- Born: 1850s Karkijahan, Shusha uezd, Elizavetpol Governorate, Russian Empire
- Died: 1918 Baku, Azerbaijan Democratic Republic
- Genres: Mugham, folk
- Occupation: tar player

= Mashadi Zeynal =

Mashadi Zeynal Hagverdiyev (Məşədi Zeynal Haqverdiyev; 1850s – 1918) was an Azerbaijani musician and one of the first tar players in Azerbaijani music.

== Biography ==

Mashadi Zeynal Hagverdiyev was born in the 1850s (according to some sources in 1861) in the village of Karkijahan of Shusha uezd. During his education years at Shusha Realni School, he grew up in the environment of Azerbaijani cultural figures such as Firidun bey Kocharli, Yusif bey Malikhagnazarov, Azad bey Amirov, Karim bey Mehmandarov, Najaf bey Vazirov, Abdurrahim bey Hagverdiyev and Jabbar Garyaghdioglu.

Mashadi took lessons from Ali Asgar and Sadigjan, well-known artists of his era, and participated in Shusha musical gatherings from a young age. For many years, he accompanied Shahnaz Abbas, Abdulbagi Zulalov, Chekmachi Mohammad, Mashadi Mammad Farzaliyev, Segah Islam, Majid Behbudov, and later Seyid Shushinski and others at public musical gatherings and "Oriental concerts" with his tar. He performed at the first "Oriental concerts" in Shusha.

In 1911–1918, Mashadi Zeynal performed as a tar player in opera and drama performances and charity nights in Baku, Tbilisi and Shusha, and accompanied singers Segah Islam, Seyid Shushinski, and Majid Behbudov. On 20 January 1907 he participated with other artists in a night by the Muslim Charitable Society dedicated to benefit the Muslims in-need. He was invited by Uzeyir Hajibeyov to opera performances, and in 1911 he played tar in the opera "Leyli and Majnun". On 13 March 1915 Mashadi played the "Rahab" mugam at the "Eastern Night" organized by the Nijat Society in Baku.

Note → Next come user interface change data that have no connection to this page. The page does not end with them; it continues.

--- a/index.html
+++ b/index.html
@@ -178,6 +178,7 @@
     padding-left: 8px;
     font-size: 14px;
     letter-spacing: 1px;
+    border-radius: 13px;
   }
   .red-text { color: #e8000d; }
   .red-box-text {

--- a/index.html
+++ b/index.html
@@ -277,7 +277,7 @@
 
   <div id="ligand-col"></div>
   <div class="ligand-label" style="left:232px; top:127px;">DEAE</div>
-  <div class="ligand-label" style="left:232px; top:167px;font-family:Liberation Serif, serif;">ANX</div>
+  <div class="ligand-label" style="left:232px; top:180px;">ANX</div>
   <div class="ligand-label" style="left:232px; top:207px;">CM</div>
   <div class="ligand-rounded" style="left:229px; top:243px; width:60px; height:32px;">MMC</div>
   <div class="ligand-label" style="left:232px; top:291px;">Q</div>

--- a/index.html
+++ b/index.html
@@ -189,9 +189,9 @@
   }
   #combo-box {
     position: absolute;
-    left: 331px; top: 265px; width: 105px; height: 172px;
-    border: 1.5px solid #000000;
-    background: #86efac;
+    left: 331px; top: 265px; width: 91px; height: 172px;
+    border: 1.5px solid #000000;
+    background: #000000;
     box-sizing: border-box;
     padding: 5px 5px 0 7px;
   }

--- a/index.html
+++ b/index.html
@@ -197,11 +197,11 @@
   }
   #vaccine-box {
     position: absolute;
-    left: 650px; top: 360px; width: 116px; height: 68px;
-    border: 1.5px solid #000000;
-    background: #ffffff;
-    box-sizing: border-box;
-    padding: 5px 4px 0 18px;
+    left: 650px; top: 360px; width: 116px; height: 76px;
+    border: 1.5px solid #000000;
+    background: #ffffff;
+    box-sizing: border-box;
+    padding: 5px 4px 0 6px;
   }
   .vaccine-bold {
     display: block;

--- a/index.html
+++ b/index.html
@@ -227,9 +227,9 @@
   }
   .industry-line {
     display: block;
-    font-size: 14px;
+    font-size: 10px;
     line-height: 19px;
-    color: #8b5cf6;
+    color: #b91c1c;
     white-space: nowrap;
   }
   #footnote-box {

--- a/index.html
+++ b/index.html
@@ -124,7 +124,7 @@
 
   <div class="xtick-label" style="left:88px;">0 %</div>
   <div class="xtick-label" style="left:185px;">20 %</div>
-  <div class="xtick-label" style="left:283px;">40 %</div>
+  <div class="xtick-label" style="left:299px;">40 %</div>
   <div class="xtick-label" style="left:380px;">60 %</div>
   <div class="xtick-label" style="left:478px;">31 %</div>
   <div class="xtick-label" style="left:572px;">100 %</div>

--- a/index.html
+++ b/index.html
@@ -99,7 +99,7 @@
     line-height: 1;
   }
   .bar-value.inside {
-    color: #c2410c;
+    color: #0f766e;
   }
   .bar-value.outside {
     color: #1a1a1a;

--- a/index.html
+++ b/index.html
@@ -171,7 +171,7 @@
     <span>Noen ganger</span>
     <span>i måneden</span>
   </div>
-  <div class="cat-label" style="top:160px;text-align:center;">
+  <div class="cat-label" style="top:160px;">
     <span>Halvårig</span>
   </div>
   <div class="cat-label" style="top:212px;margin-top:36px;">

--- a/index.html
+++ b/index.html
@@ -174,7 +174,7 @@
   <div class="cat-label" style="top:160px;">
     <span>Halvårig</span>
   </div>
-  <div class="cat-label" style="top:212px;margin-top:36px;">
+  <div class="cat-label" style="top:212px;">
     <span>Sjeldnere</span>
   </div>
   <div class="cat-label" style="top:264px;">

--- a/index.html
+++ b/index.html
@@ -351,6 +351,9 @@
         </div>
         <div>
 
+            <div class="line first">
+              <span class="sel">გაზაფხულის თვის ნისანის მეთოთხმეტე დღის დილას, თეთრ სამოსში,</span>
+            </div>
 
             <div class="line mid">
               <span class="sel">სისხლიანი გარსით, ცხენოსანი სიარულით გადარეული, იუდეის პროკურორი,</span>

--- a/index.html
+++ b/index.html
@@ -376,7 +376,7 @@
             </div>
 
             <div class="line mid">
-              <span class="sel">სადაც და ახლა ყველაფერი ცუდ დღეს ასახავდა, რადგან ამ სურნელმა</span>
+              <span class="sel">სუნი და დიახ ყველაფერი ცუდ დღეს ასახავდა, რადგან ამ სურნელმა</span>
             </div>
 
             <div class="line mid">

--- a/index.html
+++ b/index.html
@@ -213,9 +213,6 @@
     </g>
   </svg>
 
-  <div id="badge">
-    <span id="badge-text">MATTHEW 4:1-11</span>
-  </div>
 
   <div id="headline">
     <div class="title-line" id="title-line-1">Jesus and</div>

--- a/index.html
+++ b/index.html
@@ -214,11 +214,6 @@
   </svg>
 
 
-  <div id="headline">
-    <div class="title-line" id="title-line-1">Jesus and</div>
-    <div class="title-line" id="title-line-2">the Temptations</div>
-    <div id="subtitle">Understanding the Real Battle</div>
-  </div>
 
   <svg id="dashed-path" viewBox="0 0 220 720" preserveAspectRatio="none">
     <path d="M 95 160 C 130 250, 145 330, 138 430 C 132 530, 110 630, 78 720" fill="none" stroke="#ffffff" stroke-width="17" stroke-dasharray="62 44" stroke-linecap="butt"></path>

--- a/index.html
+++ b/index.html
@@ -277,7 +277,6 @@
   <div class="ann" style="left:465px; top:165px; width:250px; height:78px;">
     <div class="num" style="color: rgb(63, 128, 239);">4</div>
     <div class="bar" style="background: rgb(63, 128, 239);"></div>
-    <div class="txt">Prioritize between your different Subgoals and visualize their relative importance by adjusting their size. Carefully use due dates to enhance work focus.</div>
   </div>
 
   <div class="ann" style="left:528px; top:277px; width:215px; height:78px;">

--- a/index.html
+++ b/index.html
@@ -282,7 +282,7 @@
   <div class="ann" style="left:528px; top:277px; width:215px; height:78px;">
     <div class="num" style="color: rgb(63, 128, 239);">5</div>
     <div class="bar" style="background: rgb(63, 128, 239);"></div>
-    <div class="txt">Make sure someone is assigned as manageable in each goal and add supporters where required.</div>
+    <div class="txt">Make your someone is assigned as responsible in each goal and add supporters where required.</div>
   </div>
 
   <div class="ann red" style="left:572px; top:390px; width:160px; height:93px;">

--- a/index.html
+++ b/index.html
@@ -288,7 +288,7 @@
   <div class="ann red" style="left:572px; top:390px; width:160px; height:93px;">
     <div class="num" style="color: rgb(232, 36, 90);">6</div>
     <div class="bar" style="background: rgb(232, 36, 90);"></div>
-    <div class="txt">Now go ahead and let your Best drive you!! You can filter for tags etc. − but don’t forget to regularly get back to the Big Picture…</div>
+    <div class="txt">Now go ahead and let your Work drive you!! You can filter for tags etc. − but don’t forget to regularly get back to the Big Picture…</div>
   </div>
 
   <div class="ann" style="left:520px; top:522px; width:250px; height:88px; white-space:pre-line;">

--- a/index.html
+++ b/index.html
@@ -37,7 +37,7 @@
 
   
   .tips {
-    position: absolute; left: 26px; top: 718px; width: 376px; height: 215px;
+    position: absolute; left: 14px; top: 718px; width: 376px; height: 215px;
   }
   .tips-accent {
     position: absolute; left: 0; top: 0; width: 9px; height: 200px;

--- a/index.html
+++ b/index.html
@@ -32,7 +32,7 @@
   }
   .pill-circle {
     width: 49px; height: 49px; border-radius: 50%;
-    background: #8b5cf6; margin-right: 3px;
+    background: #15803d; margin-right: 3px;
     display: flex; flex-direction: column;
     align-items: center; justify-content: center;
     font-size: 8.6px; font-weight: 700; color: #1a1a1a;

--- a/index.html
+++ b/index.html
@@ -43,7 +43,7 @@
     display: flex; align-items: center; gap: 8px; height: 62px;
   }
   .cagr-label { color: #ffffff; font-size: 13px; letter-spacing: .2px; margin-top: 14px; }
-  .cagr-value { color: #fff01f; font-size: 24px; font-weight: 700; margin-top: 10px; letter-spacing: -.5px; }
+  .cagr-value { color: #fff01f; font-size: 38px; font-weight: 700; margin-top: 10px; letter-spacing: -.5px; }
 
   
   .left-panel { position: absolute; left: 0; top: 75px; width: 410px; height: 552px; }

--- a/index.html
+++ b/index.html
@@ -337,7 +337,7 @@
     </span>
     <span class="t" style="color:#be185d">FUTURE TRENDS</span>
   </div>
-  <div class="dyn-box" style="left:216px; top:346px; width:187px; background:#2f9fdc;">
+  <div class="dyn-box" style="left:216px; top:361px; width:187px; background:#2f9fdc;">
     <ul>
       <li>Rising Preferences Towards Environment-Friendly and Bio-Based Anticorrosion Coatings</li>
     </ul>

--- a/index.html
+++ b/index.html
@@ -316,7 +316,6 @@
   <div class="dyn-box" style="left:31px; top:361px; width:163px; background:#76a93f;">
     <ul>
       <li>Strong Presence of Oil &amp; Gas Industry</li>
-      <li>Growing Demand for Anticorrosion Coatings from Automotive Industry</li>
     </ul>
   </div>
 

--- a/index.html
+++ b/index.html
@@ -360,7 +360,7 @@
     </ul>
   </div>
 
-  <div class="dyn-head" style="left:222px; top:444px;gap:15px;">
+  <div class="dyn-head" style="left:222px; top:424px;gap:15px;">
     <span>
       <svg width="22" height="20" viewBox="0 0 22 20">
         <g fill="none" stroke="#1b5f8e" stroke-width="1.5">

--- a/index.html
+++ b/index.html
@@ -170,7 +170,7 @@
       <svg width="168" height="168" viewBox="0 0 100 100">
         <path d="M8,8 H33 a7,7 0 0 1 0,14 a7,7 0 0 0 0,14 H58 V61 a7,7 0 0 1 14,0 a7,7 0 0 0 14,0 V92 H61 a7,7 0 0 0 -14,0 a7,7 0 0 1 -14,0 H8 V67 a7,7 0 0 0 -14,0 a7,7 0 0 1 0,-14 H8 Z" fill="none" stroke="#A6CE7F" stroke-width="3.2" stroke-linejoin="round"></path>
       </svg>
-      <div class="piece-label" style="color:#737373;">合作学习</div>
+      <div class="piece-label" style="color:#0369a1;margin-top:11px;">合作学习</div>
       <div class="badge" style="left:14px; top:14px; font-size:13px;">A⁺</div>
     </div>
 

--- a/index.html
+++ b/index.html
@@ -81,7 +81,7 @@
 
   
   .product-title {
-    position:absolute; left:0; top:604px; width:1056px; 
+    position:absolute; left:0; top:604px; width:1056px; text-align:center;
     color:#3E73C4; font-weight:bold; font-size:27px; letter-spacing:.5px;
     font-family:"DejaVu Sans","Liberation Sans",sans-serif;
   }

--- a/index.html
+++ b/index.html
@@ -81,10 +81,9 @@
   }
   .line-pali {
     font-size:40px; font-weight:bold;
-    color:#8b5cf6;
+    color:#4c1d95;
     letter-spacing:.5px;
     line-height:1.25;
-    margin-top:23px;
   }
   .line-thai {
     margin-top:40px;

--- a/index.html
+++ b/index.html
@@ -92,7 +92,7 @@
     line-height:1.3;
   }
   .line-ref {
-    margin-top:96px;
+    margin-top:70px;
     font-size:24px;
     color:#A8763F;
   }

Mashadi Zeynal was one of the first solo tar players after Sadigjan in Azerbaijani music. In 1897, he played "Chahargah" at the charity night organized in Khandamirov's theatre in Shusha. This mugham is particularly distinguished in his performance. In addition, he is known as a soloist of "Zabul" mugham.

Tarzan Mashadi Zeynal died in Baku in 1918.